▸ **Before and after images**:
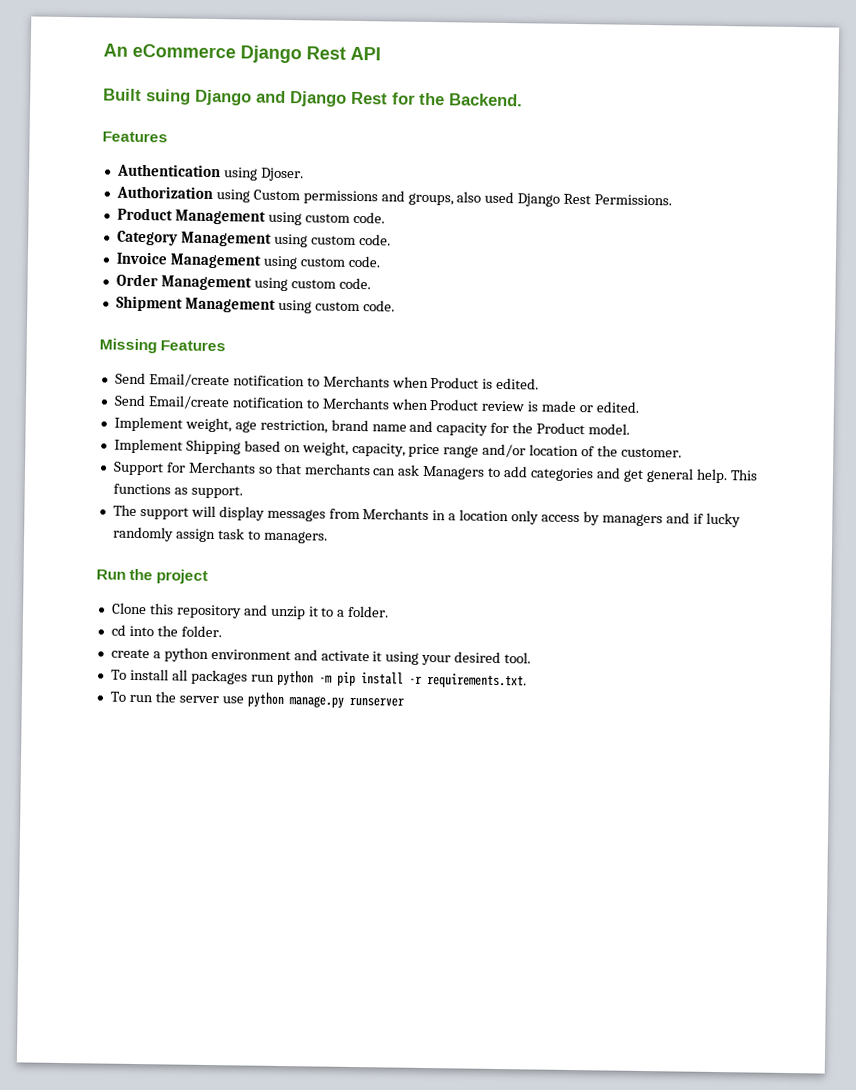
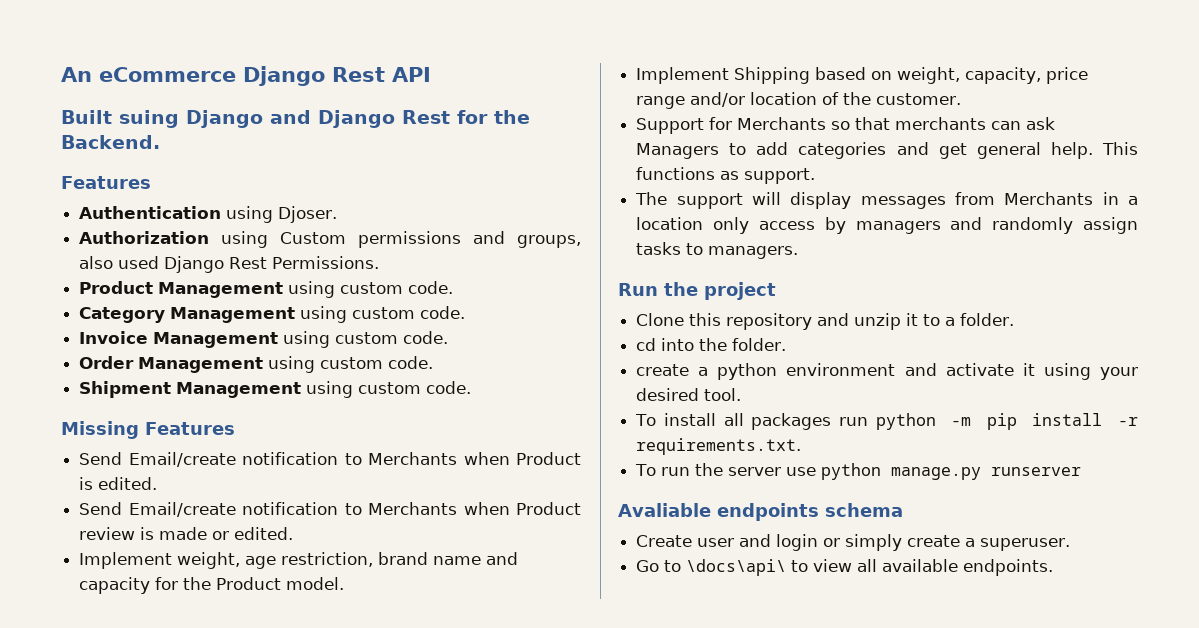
[692,512,741,528] if lucky -> (983, 223) none
[217,528,245,540] task -> [636,242,682,255] tasks
(404, 701) none -> [618,503,903,521] [636,534,1071,551] [636,559,1054,576] // Avaliable endpoints schema // Create user and login or simply create a superuser. // Go to \docs\api\ to view all available endpoints.

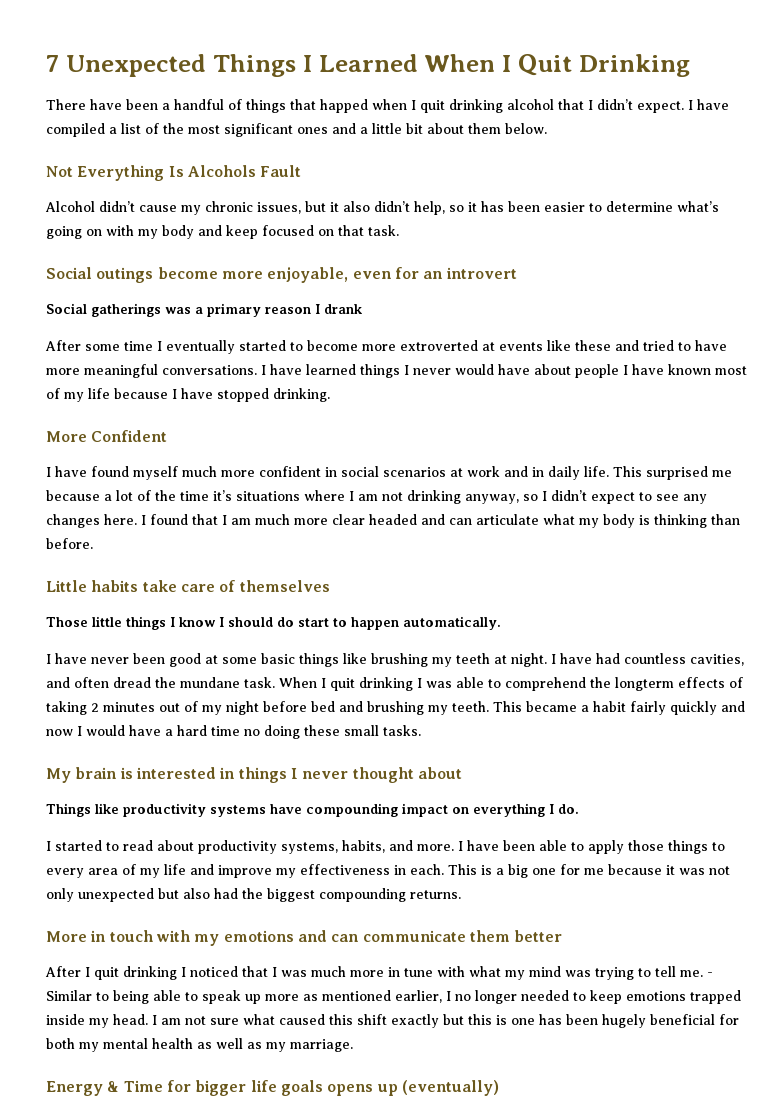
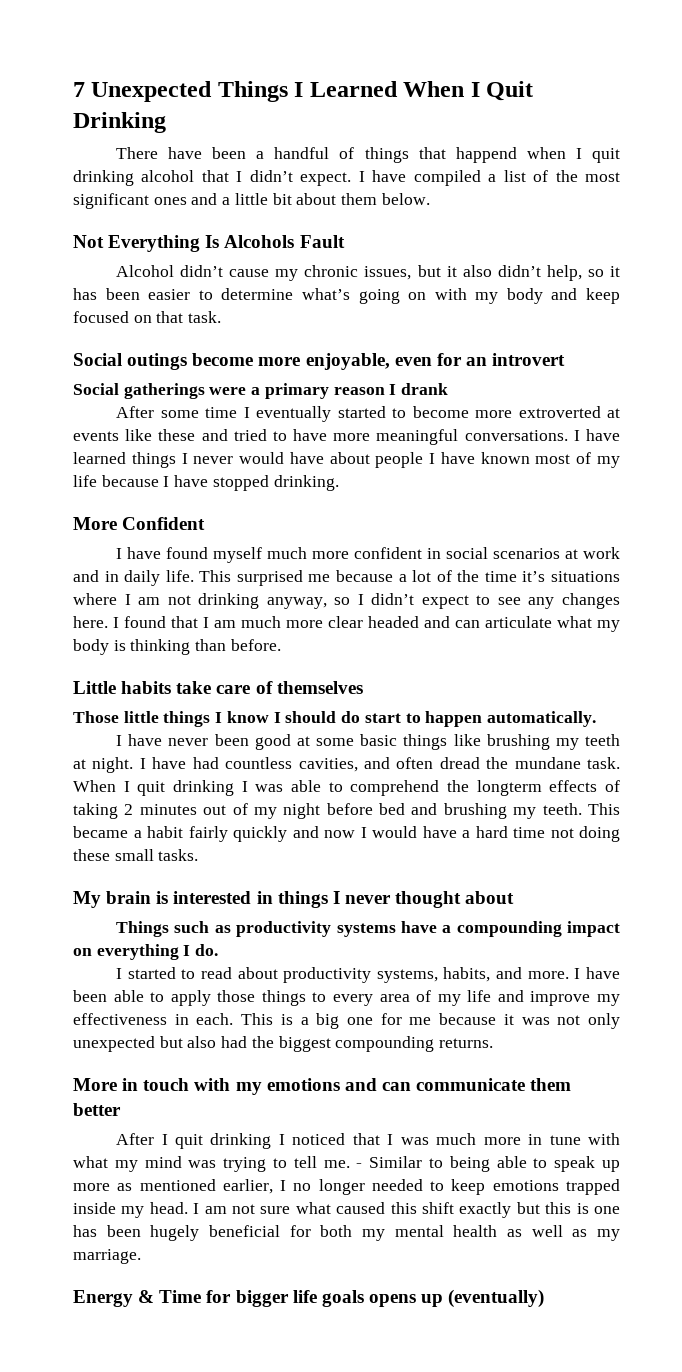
[320,99,368,113] happed -> [455,147,517,163] happend
[165,307,191,314] was -> [209,387,247,395] were
[244,729,260,736] no -> [550,828,574,838] not
[95,803,119,814] like -> [174,921,231,933] such as
(302, 809) none -> [442,925,452,933] a

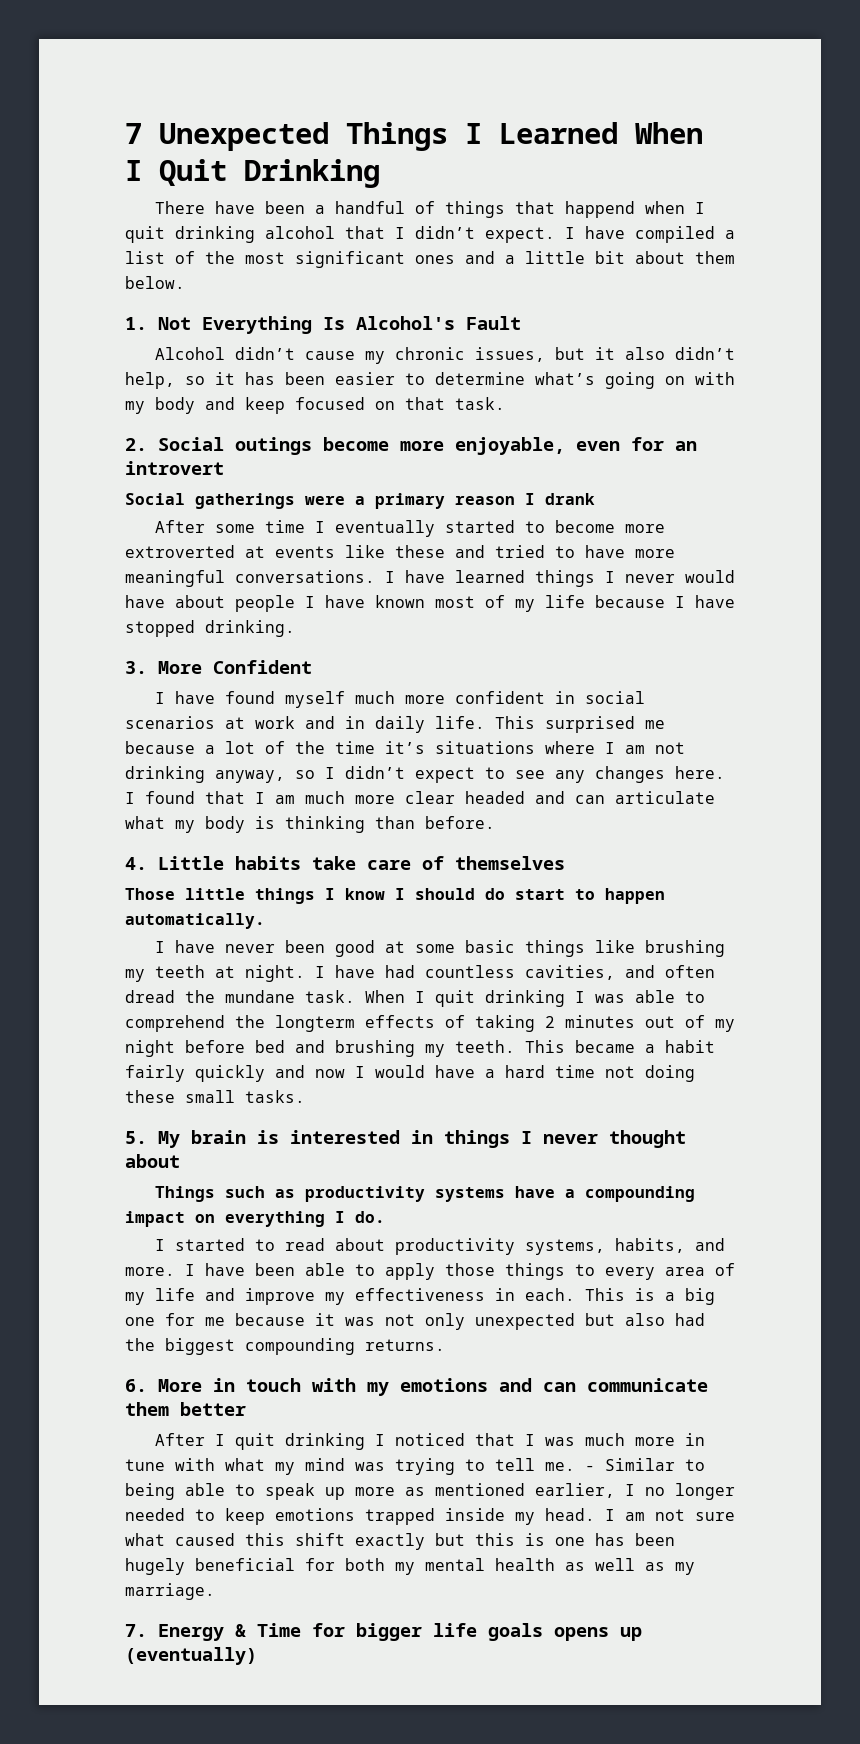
(430, 199) none -> [125,317,147,330] 1.
[224,235,295,248] Alcohols -> [356,316,455,330] Alcohol's
(222, 317) none -> [125,438,147,451] 2.
(339, 483) none -> [125,661,147,674] 3.
(281, 645) none -> [125,857,147,870] 4.
(199, 855) none -> [125,1131,147,1144] 5.
(494, 1043) none -> [125,1379,147,1392] 6.
(141, 1256) none -> [125,1624,147,1637] 7.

▸ **Task directions**: Repeat every entry exactly. Do not include the pictures.

▸ **Result of the exercise**:
[692,512,741,528] if lucky -> (983, 223) none
[217,528,245,540] task -> [636,242,682,255] tasks
(404, 701) none -> [618,503,903,521] [636,534,1071,551] [636,559,1054,576] // Avaliable endpoints schema // Create user and login or simply create a superuser. // Go to \docs\api\ to view all available endpoints.

[320,99,368,113] happed -> [455,147,517,163] happend
[165,307,191,314] was -> [209,387,247,395] were
[244,729,260,736] no -> [550,828,574,838] not
[95,803,119,814] like -> [174,921,231,933] such as
(302, 809) none -> [442,925,452,933] a

(430, 199) none -> [125,317,147,330] 1.
[224,235,295,248] Alcohols -> [356,316,455,330] Alcohol's
(222, 317) none -> [125,438,147,451] 2.
(339, 483) none -> [125,661,147,674] 3.
(281, 645) none -> [125,857,147,870] 4.
(199, 855) none -> [125,1131,147,1144] 5.
(494, 1043) none -> [125,1379,147,1392] 6.
(141, 1256) none -> [125,1624,147,1637] 7.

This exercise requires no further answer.